> _Directions_:
Your answer must consist solely of the lines from the start of the entries below through the line with "[386,967,482,986] 0.0000000\n ->", unchanged.

▼▼▼

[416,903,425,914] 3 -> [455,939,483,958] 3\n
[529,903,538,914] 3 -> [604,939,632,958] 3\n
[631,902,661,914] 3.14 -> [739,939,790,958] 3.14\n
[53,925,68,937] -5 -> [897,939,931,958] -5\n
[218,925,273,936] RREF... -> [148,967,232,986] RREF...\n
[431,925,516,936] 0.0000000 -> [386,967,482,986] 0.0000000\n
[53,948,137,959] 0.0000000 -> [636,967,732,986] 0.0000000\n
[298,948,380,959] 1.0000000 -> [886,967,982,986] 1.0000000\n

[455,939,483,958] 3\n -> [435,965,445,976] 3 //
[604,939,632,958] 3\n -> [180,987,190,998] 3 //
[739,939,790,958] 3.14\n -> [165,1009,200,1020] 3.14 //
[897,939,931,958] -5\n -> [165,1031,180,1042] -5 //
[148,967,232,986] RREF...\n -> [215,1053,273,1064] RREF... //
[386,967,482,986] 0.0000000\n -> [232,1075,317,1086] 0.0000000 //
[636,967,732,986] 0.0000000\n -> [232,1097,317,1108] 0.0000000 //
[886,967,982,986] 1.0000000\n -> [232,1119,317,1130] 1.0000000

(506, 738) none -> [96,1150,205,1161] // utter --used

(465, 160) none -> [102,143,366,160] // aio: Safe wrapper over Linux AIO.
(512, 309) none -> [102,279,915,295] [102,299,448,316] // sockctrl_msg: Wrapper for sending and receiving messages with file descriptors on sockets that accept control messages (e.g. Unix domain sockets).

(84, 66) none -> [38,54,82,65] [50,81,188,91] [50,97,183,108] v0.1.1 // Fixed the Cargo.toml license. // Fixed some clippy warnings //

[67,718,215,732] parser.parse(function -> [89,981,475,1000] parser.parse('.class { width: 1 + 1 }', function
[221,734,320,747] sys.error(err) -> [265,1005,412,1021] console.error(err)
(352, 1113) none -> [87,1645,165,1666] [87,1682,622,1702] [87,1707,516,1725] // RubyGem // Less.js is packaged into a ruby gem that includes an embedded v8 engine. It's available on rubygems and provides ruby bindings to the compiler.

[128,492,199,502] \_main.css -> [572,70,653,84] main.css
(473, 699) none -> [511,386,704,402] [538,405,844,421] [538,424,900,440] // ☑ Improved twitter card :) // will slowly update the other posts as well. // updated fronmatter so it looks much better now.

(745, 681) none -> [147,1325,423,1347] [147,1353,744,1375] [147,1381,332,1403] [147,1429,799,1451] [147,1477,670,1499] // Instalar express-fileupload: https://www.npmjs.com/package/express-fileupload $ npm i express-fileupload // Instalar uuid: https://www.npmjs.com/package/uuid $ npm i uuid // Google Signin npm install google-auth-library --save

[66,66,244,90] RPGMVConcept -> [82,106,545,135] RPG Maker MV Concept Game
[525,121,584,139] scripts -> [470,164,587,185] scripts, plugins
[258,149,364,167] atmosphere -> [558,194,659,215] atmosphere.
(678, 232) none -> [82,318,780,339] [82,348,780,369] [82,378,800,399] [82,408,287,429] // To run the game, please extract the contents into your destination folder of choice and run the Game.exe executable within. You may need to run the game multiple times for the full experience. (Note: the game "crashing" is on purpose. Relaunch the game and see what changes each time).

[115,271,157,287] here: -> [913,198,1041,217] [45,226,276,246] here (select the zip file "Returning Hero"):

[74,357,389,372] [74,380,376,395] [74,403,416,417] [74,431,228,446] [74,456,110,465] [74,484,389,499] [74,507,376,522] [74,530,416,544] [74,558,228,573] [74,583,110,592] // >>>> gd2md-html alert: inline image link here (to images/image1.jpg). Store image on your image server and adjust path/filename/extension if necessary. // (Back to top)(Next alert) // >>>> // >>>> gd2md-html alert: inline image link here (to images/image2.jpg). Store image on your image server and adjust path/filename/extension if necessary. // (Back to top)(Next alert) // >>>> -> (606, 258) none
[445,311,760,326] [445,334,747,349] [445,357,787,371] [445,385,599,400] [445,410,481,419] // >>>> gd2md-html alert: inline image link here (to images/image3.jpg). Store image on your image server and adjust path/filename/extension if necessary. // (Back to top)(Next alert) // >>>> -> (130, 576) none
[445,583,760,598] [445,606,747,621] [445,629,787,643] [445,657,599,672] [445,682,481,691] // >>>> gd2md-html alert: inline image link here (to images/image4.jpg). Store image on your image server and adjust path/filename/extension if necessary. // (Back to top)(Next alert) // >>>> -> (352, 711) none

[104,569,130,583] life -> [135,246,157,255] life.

▲▲▲

> _Answer area_:
[416,903,425,914] 3 -> [455,939,483,958] 3\n
[529,903,538,914] 3 -> [604,939,632,958] 3\n
[631,902,661,914] 3.14 -> [739,939,790,958] 3.14\n
[53,925,68,937] -5 -> [897,939,931,958] -5\n
[218,925,273,936] RREF... -> [148,967,232,986] RREF...\n
[431,925,516,936] 0.0000000 -> [386,967,482,986] 0.0000000\n
[53,948,137,959] 0.0000000 -> [636,967,732,986] 0.0000000\n
[298,948,380,959] 1.0000000 -> [886,967,982,986] 1.0000000\n

[455,939,483,958] 3\n -> [435,965,445,976] 3 //
[604,939,632,958] 3\n -> [180,987,190,998] 3 //
[739,939,790,958] 3.14\n -> [165,1009,200,1020] 3.14 //
[897,939,931,958] -5\n -> [165,1031,180,1042] -5 //
[148,967,232,986] RREF...\n -> [215,1053,273,1064] RREF... //
[386,967,482,986] 0.0000000\n -> [232,1075,317,1086] 0.0000000 //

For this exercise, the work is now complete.